Put it this way, Parcells was so sick of dealing with Owens he wouldn’t say his name, referring to T.O. merely as “the player.” And this is a coach who handled Lawrence Taylor.
Here’s what’s worth noting also though: the 153 career touchdown receptions (second all time), the 15,934 career reception yards (second all time), the five All-Pro selections and the gutty, return-from-injury, 9-catch, 122-yard performance in Super Bowl XXXIX.
[Jason Cole: NFL will be just fine without Terrell Owens]
The guy can really play. For much of his career it’s tough to claim he wasn’t at least one of the top three receivers in the league, something that will make him a Hall of Fame debate point in the future. Even last season he caught a very respectable nine TD passes in 14 games for the Bengals.
Perhaps most telling was the propensity of quarterbacks to have career years when they had the luxury of throwing it to No. 81.

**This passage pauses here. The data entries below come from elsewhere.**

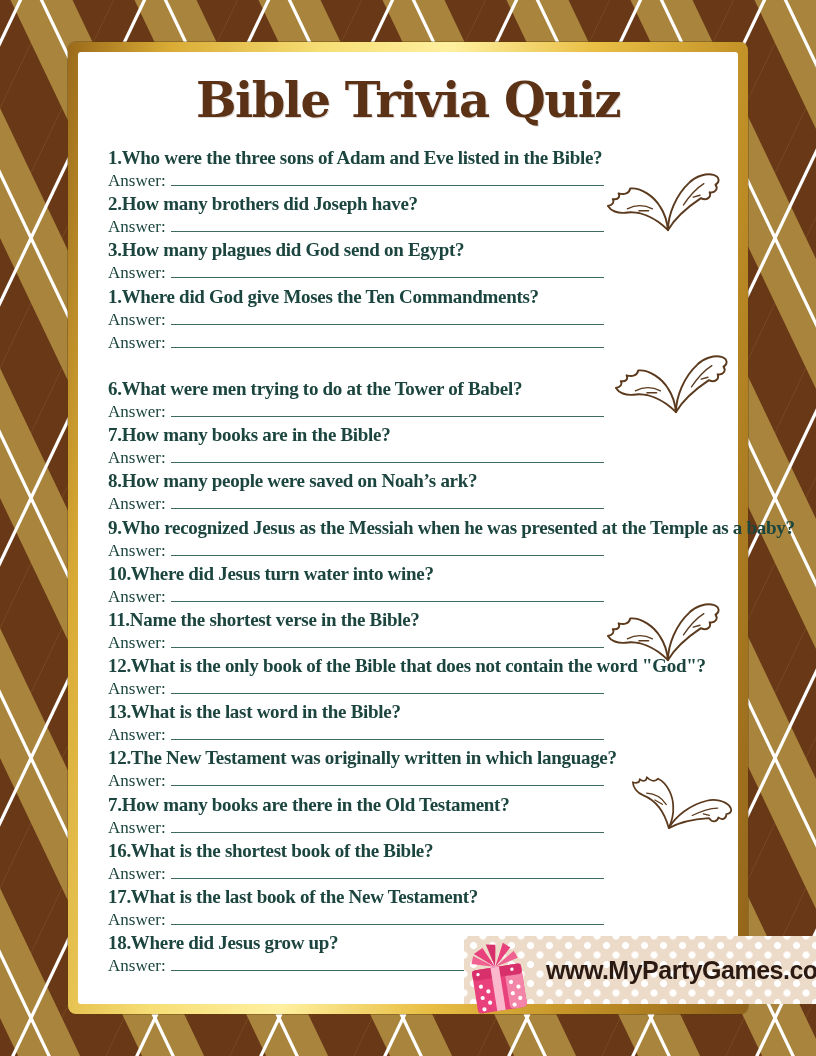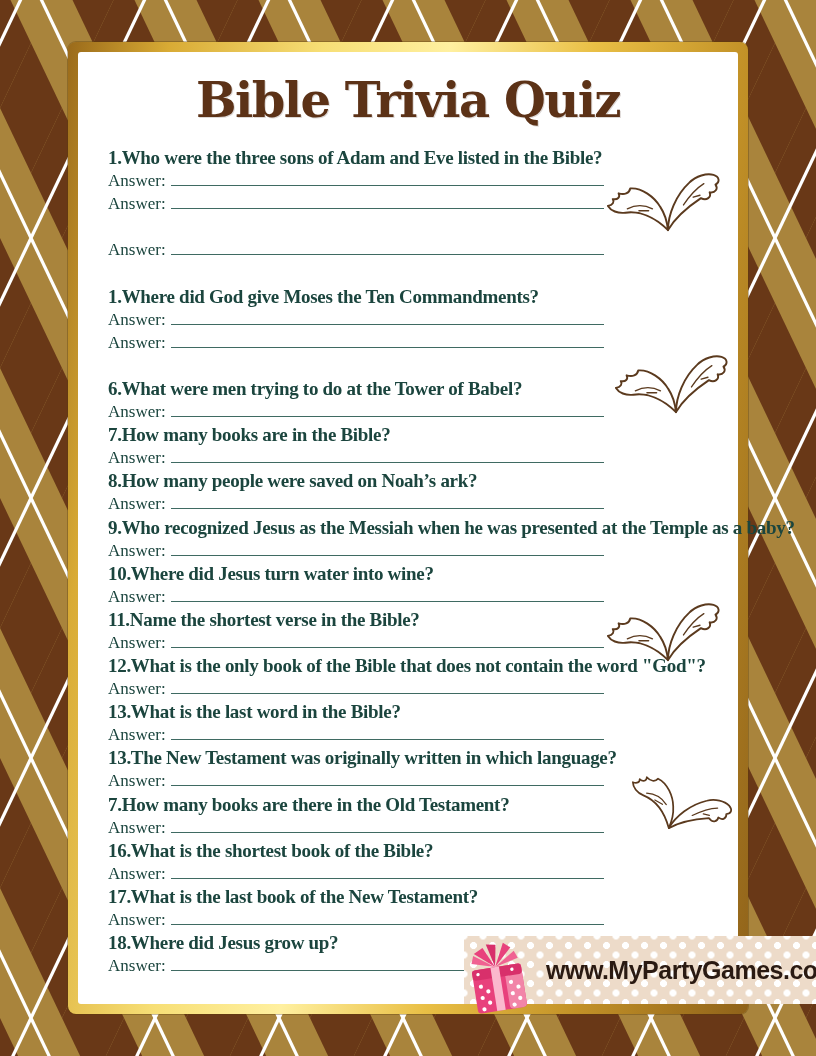"2.How many brothers did Joseph" div.q { html: none -> <div>2.How many brothers did Joseph have?</div> }
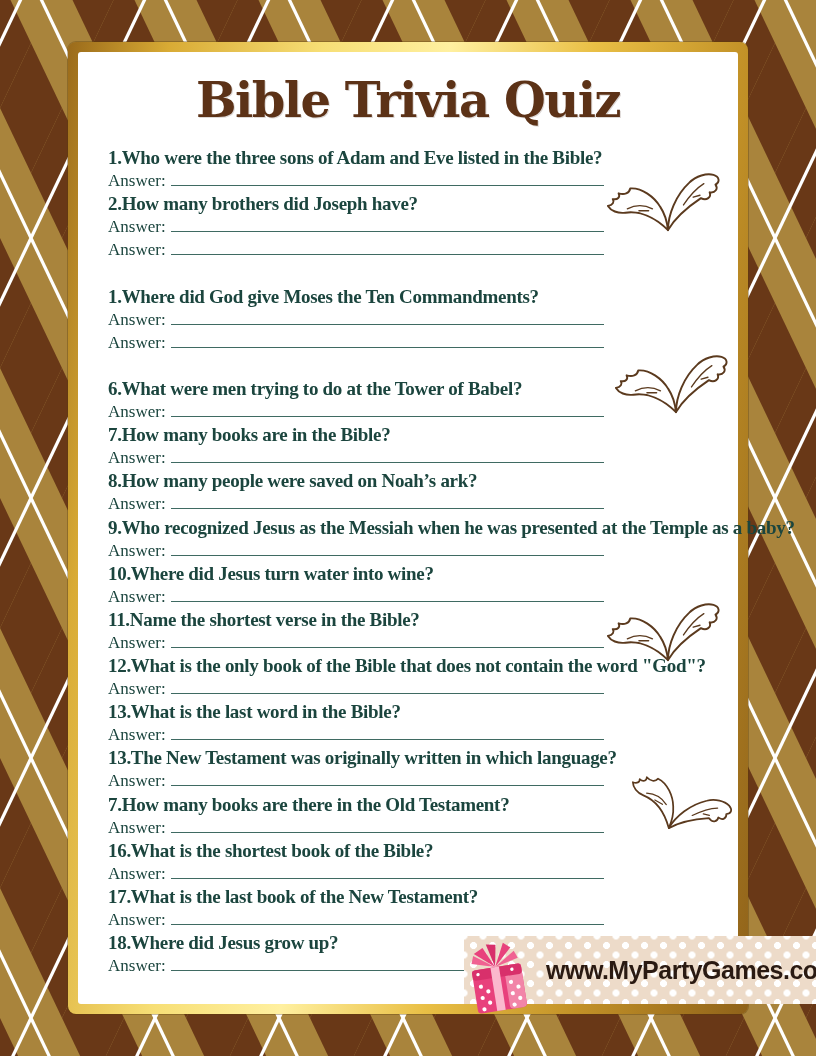"3.How many plagues did God" div.q { html: none -> <div>3.How many plagues did God send on Egypt?</div> }
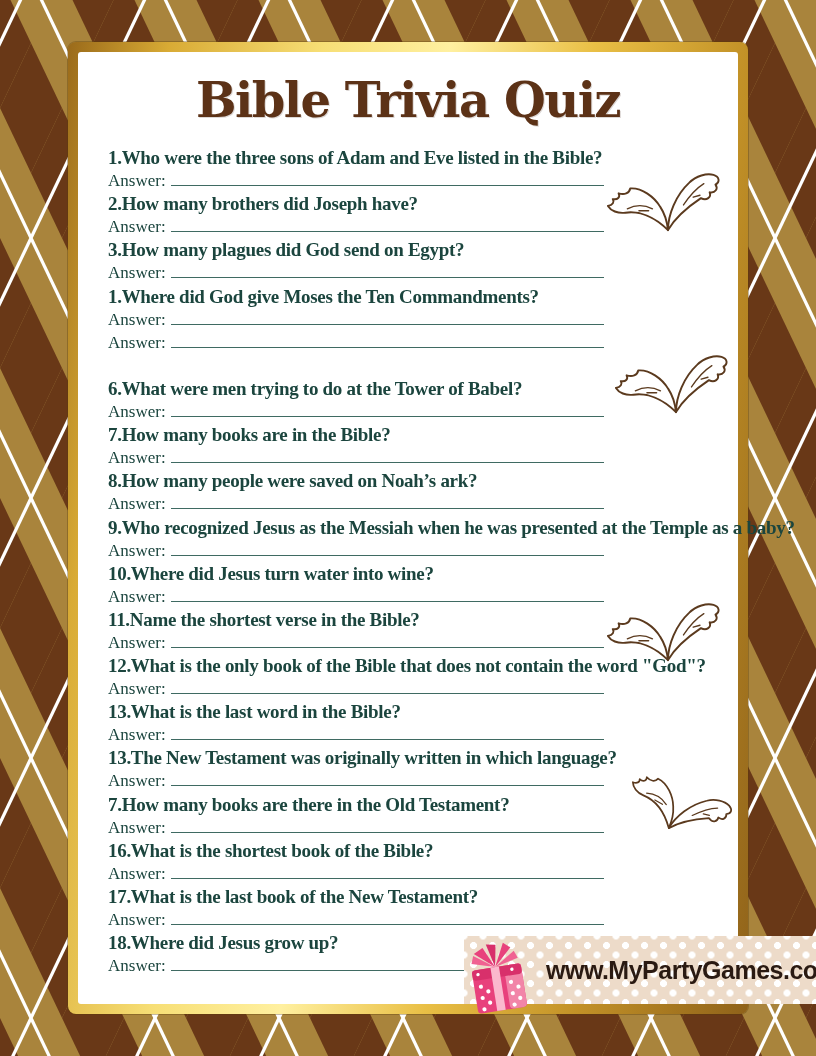"13.The New Testament was originally" div.q { text: 13.The -> 12.The }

In San Francisco, Jeff Garcia(notes) went to three Pro Bowls from 2000-02 then was on five different teams in five seasons. In Philadelphia, Donovan McNabb threw 31 touchdowns and finally got to the Super Bowl and then when Owens left never passed for more than 23 scores again. In Dallas Tony Romo enjoyed three stellar seasons that turned him into a star with Owens by his side. No one is certain he’ll ever be as good.

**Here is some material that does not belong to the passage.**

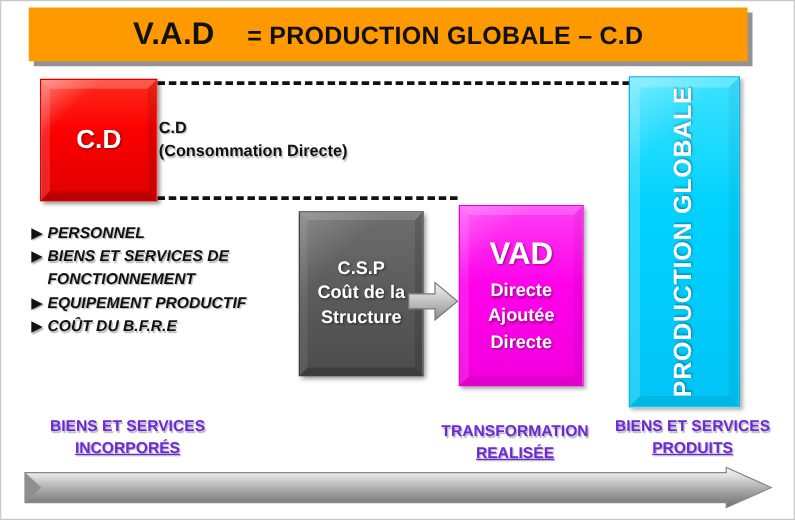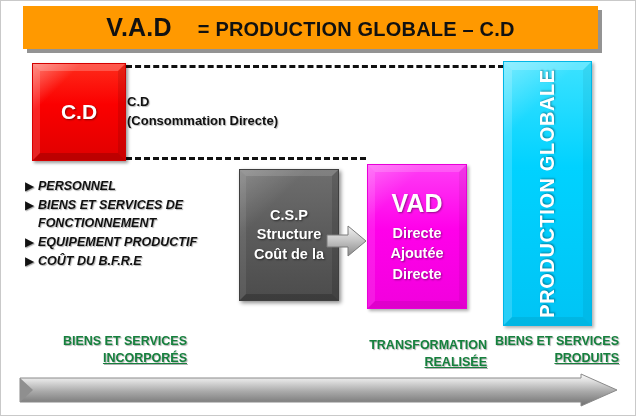"Structure" div { order: before "Coût de la" -> after "Coût de la" }
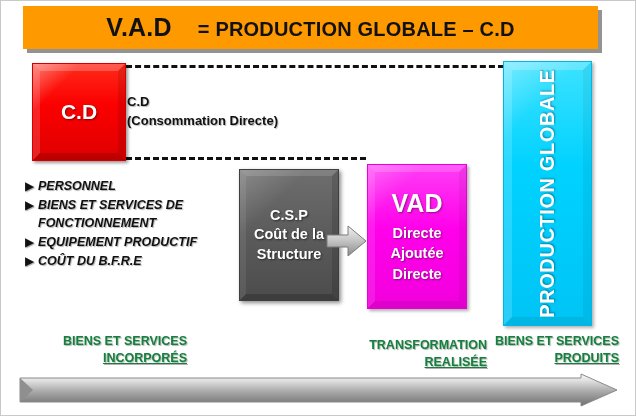"BIENS ET SERVICES" .cap { color: #15803d -> #6d28d9; text-align: right -> center }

Owens may be known as a quarterback killer, but usually not before he became a quarterback maker.
“I think that’s what’s always missing; no one ever talks about that,” Owens said a couple years back. “I think sometimes those things tend to get overshadowed because a lot of criticism and a lot of things they want to talk about other than what I bring to the table.”
All true except it was Owens who made sure everyone was talking about those other things.
T.O. is always about promoting himself, a goal that juxtaposes with a childhood where he came up shy and poor in little Alexander City, Ala. He was odd socially, which is easy to understand when his life experience includes not knowing his father until, one day when he was 11, he discovered the man lived across the street from him, ignoring him the entire time.
“My upbringing made for underdeveloped social skills,” Owens wrote in his 2004 autobiography “Catch This!”
In the NFL Owens has refused to be ignored, on or off the field. He caught touchdown after touchdown and then danced like he’d never been there before. He made things look easy on the field and made life off of it hard for anyone with whom he was feuding.
He was a one-man circus and while it’s made him a household name and assured a post-football career either in reality TV, as a budding tell-it-like-it-is analyst or both, it’s clouded the appreciation for him as a player.
“One thing they can never take away; the things I do on the football field,” he said.
Maybe Owens returns full force to the field, the way Rosenhaus is predicting. Maybe he’s never the same or never even back in uniform.
With T.O. you never know, only that when it goes down it will be impossible to ignore.
The man does everything over the top, in his own unique manner. It’s why suffering a possibly career-ending injury while filming a reality show is so Terrell Owens, it just can’t be dismissed.